* [How to complete this task] Go line by line through the entries below and copy those containing the string "Whonix".

* [Working data]
++++++++++

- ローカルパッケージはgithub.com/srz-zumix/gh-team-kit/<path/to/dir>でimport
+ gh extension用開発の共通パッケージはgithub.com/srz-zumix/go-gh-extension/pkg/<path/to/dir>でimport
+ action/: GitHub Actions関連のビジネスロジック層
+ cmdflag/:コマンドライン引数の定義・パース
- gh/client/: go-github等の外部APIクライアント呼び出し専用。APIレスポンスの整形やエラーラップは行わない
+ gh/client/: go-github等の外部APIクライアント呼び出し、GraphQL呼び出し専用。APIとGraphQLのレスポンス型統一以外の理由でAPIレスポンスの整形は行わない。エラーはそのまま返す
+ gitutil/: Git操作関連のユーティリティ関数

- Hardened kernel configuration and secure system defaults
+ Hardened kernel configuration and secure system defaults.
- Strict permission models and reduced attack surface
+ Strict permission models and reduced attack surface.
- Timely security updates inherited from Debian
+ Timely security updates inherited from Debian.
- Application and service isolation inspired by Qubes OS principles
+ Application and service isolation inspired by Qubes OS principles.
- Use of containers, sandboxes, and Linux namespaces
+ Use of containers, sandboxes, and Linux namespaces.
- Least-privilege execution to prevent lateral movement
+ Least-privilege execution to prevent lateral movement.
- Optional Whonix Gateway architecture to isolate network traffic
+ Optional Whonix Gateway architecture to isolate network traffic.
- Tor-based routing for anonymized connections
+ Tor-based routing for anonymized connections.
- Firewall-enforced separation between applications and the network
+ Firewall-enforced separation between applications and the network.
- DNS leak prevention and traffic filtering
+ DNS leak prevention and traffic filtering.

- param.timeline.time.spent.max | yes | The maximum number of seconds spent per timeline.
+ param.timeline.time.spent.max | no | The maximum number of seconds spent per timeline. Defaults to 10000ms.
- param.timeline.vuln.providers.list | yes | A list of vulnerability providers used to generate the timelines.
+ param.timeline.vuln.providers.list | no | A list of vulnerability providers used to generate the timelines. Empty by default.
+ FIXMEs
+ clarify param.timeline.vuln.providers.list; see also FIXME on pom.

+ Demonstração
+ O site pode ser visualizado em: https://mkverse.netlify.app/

++++++++++

* [Response for this exercise]
- Optional Whonix Gateway architecture to isolate network traffic
+ Optional Whonix Gateway architecture to isolate network traffic.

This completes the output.